→ TASK DIRECTIONS: Look through the entries below, please, and copy every line with the word "tlabel".
::::
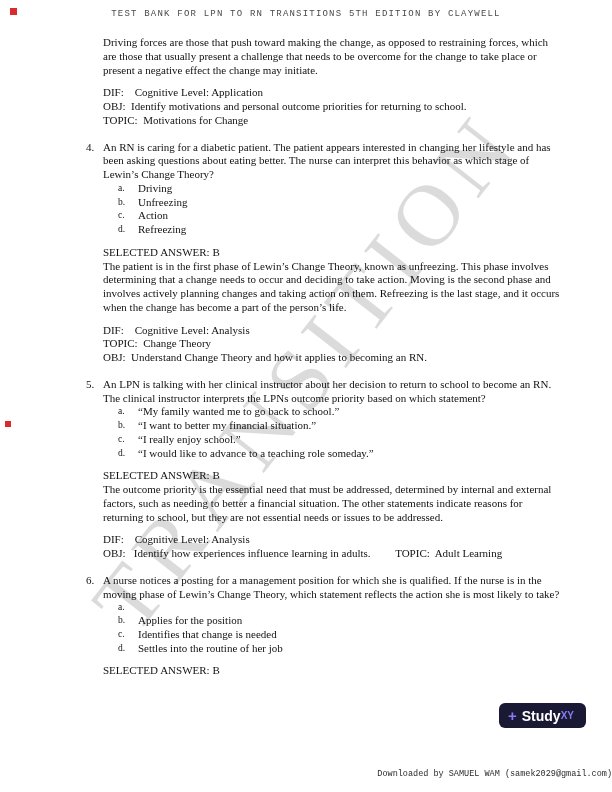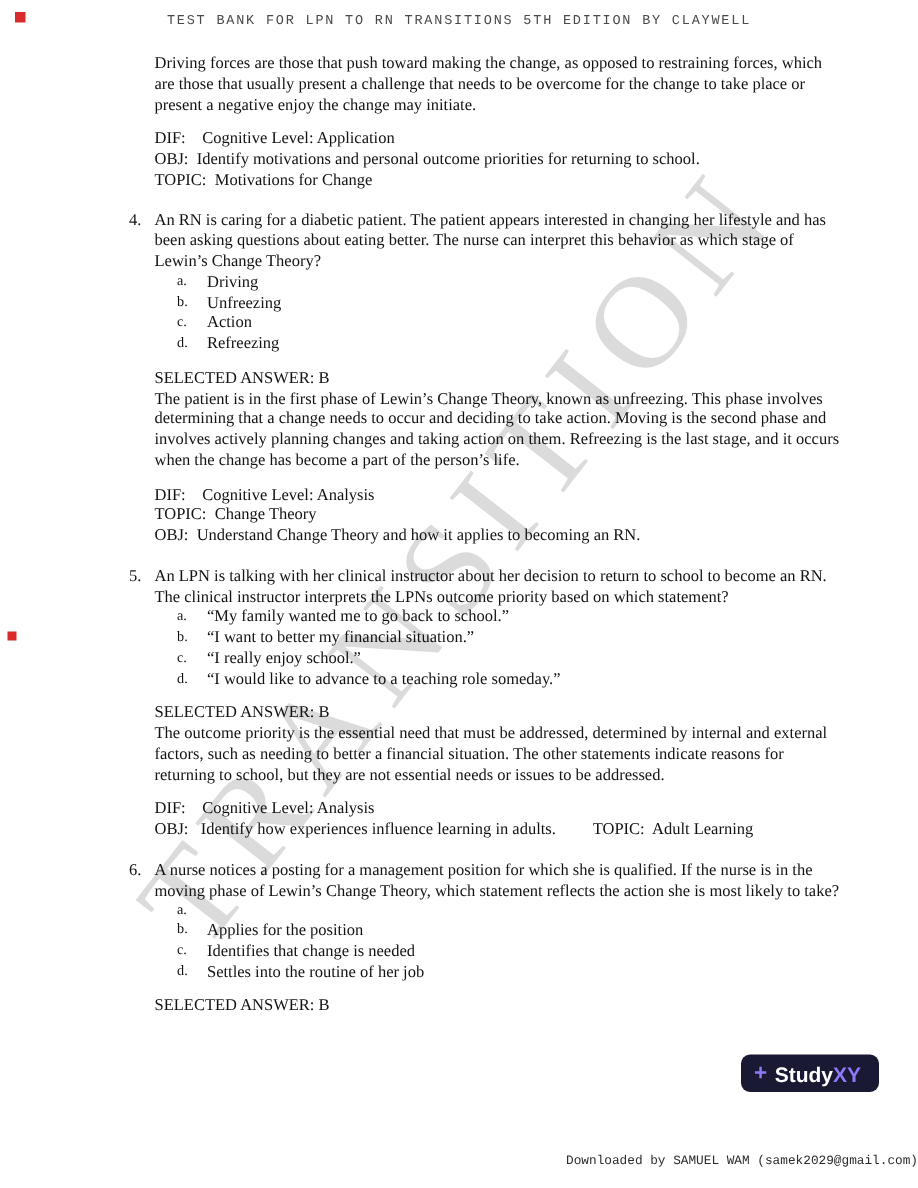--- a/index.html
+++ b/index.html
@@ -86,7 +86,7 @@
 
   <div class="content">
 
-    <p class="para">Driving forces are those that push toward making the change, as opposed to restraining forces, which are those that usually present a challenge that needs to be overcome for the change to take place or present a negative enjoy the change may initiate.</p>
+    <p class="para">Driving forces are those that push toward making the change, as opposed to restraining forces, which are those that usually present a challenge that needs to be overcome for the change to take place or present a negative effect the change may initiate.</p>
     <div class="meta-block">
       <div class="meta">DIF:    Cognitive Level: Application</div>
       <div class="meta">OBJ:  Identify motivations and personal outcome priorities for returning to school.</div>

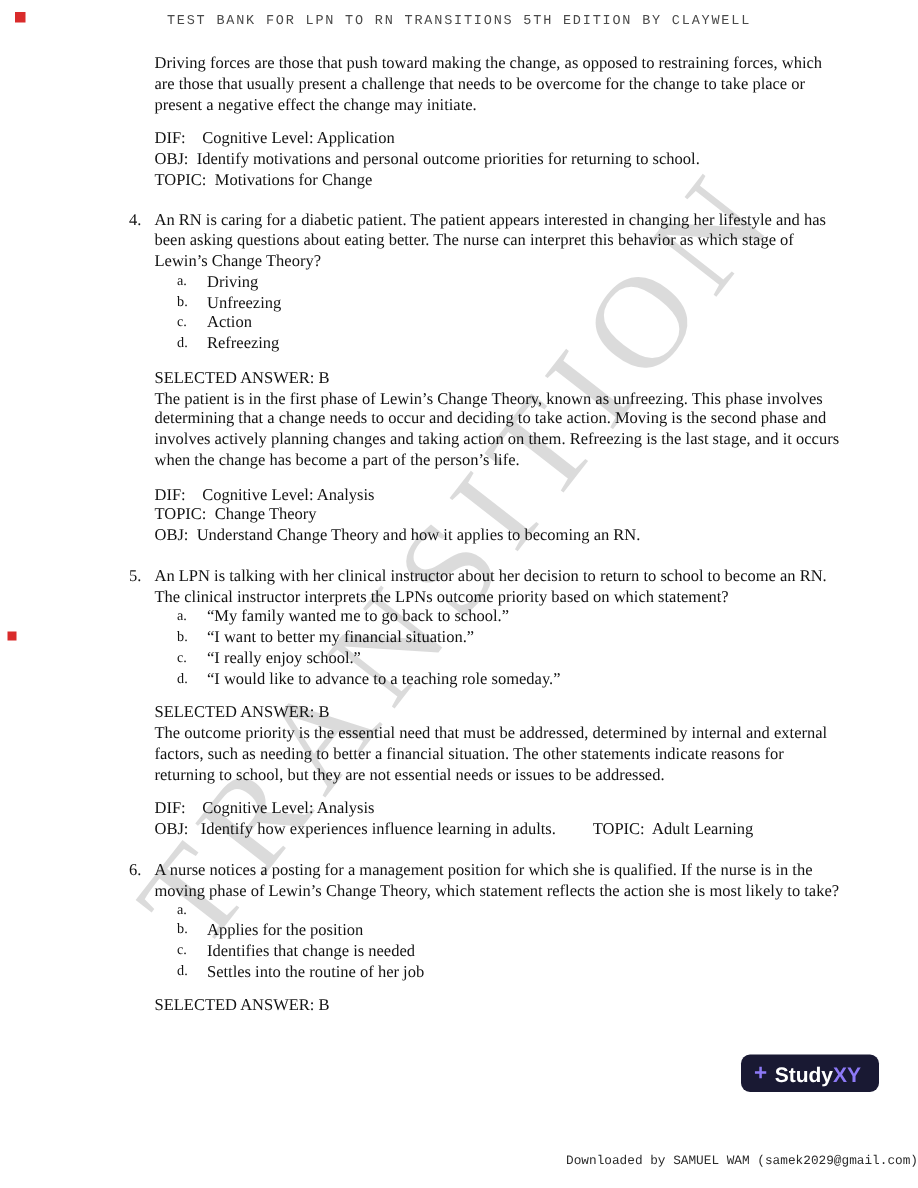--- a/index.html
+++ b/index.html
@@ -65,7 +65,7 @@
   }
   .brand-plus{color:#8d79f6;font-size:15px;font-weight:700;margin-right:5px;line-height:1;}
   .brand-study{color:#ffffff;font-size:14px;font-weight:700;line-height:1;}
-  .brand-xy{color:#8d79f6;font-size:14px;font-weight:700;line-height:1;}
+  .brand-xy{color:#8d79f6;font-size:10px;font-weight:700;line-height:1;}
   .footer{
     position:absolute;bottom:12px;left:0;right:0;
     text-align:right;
::::
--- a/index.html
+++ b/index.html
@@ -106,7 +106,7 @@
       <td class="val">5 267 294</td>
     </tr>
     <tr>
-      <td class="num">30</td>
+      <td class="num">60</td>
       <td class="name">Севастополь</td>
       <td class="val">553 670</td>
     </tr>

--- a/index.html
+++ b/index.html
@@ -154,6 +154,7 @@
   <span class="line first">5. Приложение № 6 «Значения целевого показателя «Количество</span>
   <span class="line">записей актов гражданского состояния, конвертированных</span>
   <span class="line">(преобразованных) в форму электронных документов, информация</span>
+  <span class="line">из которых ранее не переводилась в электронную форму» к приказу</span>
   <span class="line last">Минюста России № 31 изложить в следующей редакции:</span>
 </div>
::::
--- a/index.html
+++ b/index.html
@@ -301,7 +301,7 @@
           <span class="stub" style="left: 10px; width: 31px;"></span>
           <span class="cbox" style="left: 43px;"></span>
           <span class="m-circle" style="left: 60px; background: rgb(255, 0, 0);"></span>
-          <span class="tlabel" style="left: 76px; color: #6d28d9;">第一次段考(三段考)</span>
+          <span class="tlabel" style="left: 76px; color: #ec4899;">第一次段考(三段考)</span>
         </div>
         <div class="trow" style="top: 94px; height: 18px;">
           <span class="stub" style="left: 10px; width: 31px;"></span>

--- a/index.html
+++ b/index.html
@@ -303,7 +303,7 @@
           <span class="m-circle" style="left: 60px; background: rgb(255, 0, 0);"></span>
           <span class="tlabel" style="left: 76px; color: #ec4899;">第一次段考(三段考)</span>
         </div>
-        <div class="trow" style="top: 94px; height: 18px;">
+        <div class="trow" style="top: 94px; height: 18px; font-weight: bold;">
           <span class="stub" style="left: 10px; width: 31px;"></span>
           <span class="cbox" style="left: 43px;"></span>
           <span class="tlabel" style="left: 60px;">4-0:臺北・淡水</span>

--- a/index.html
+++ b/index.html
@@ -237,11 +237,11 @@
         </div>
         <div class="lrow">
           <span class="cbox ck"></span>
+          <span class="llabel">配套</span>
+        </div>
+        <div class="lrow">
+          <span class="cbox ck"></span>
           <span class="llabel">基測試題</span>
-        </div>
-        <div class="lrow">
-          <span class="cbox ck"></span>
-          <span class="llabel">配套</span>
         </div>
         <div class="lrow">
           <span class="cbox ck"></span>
::::
→ FINISHED TASK:
-          <span class="tlabel" style="left: 76px; color: #6d28d9;">第一次段考(三段考)</span>
+          <span class="tlabel" style="left: 76px; color: #ec4899;">第一次段考(三段考)</span>
           <span class="tlabel" style="left: 76px; color: #ec4899;">第一次段考(三段考)</span>
           <span class="tlabel" style="left: 60px;">4-0:臺北・淡水</span>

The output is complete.